Why is self a strong reference?

yakubin · January 4, 2024, 8:48pm

That’s odd. Maybe we’re actually running different code? Could you try the following?

class: Compiler Explorer
struct: Compiler Explorer

FWIW Swift compiler version:

$ swiftc --version
swift-driver version: 1.87.3 Apple Swift version 5.9.2 (swiftlang-5.9.2.2.56 clang-1500.1.0.2.5)
Target: arm64-apple-macosx13.0

tera · January 4, 2024, 8:50pm

Of course I got rid of all prints (there were two of those)....

The other potential difference – I am on ARM. I believe godbolt only runs intel.

yakubin · January 4, 2024, 8:53pm

I run and profile everything locally on ARM.

tera · January 4, 2024, 8:57pm

I do see an issue when running this code on godbolt itself... the "non-final class" version times out, while "final class" and "struct" version works ok.

Are you testing this on linux? (I'm on macOS and on slightly older compiler than that on the godbolt). To reiterate there is no timing difference on ARM macOS in class vs final class in this test.

yakubin · January 4, 2024, 8:59pm

I’m testing on macOS. The issue was also reproduced by the original author of the benchmarks who also run it on a Macbook and saw the same numbers for the class and struct versions that I’m seeing.

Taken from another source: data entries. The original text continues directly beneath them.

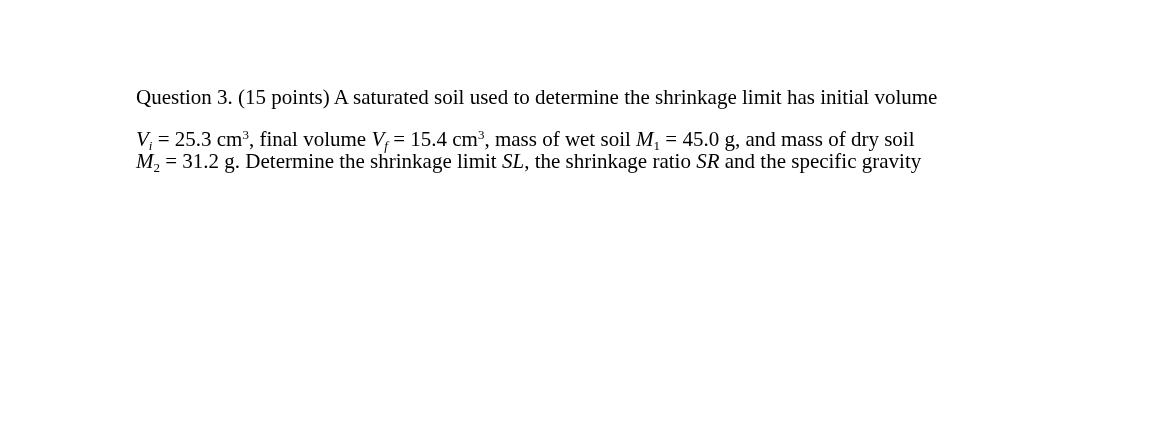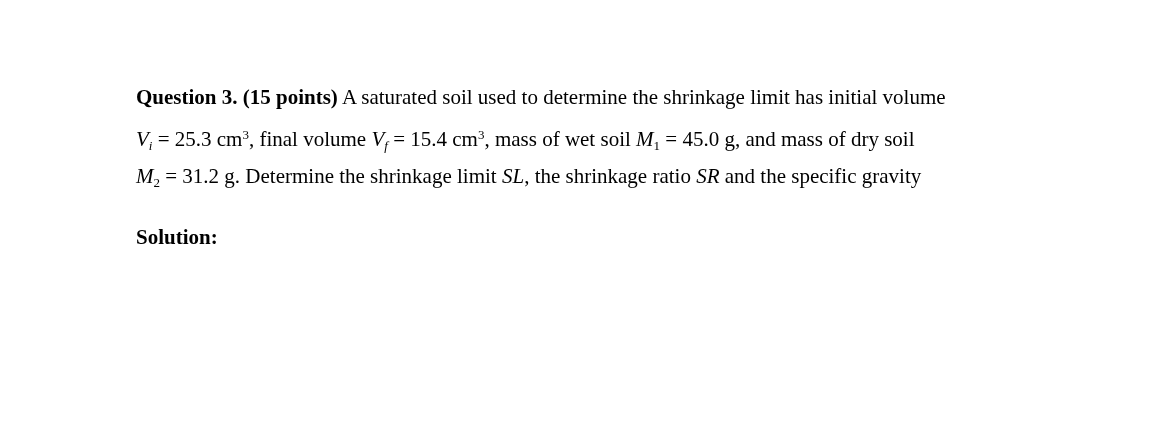--- a/index.html
+++ b/index.html
@@ -18,35 +18,34 @@
     color: #000000;
   }
   .line {
     position: absolute;
     left: 136px;
     line-height: 29px;
     white-space: nowrap;
   }
   .l1  { top: 83px;  }
   .l2  { top: 120px; }
-  .l3  { top: 162px; }
+  .l3  { top: 147px; }
   .l4  { top: 177px; }
   .sol { top: 223px; }
-  .b  { font-weight: bold; }
+  .b  { font-weight: normal; }
   .mi { font-style: italic; }
   .sb { font-size: 13px; vertical-align: -4px; }
   .sp { font-size: 13px; vertical-align: 7px; }
 </style>
 </head>
 <body>
 
 <div class="doc">
 
   <div class="line l1"><span class="b">Question 3. (15 points)</span><span> A saturated soil used to determine the shrinkage limit has initial volume</span></div>
 
   <div class="line l2"><span class="mi">V</span><span class="sb mi">i</span><span> = 25.3 cm</span><span class="sp">3</span><span>, final volume </span><span class="mi">V</span><span class="sb mi">f</span><span> = 15.4 cm</span><span class="sp">3</span><span>, mass of wet soil </span><span class="mi">M</span><span class="sb">1</span><span> = 45.0 g, and mass of dry soil</span></div>
 
   <div class="line l3"><span class="mi">M</span><span class="sb">2</span><span> = 31.2 g. Determine the shrinkage limit </span><span class="mi">SL</span><span>, the shrinkage ratio </span><span class="mi">SR</span><span> and the specific gravity</span></div>
 
 
-  <div class="line sol"><span class="b">Solution:</span></div>
 
 </div>
 
 </body></html>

You can see how the green bar for the Swift benchmark shrinked here: updated the figure · attractivechaos/plb2@918f8d4 · GitHub
The duration difference: added fortran timing and udpated sudoku in swift · attractivechaos/plb2@e21506c · GitHub
Which was all thanks to this single-line commit: swift sudoku: turn Sudoku class into a struct (#36) · attractivechaos/plb2@a2713d0 · GitHub

tera · January 4, 2024, 9:04pm

Hard to explain. Maybe compiler difference?

This is mine:

swiftc --version
swift-driver version: 1.82.2 Apple Swift version 5.9 (swiftlang-5.9.0.114.6 clang-1500.0.27.1)
Target: arm64-apple-macosx13.0

yakubin · January 4, 2024, 9:06pm

Are you saying that you still get different numbers than I do, even after putting the prints back in?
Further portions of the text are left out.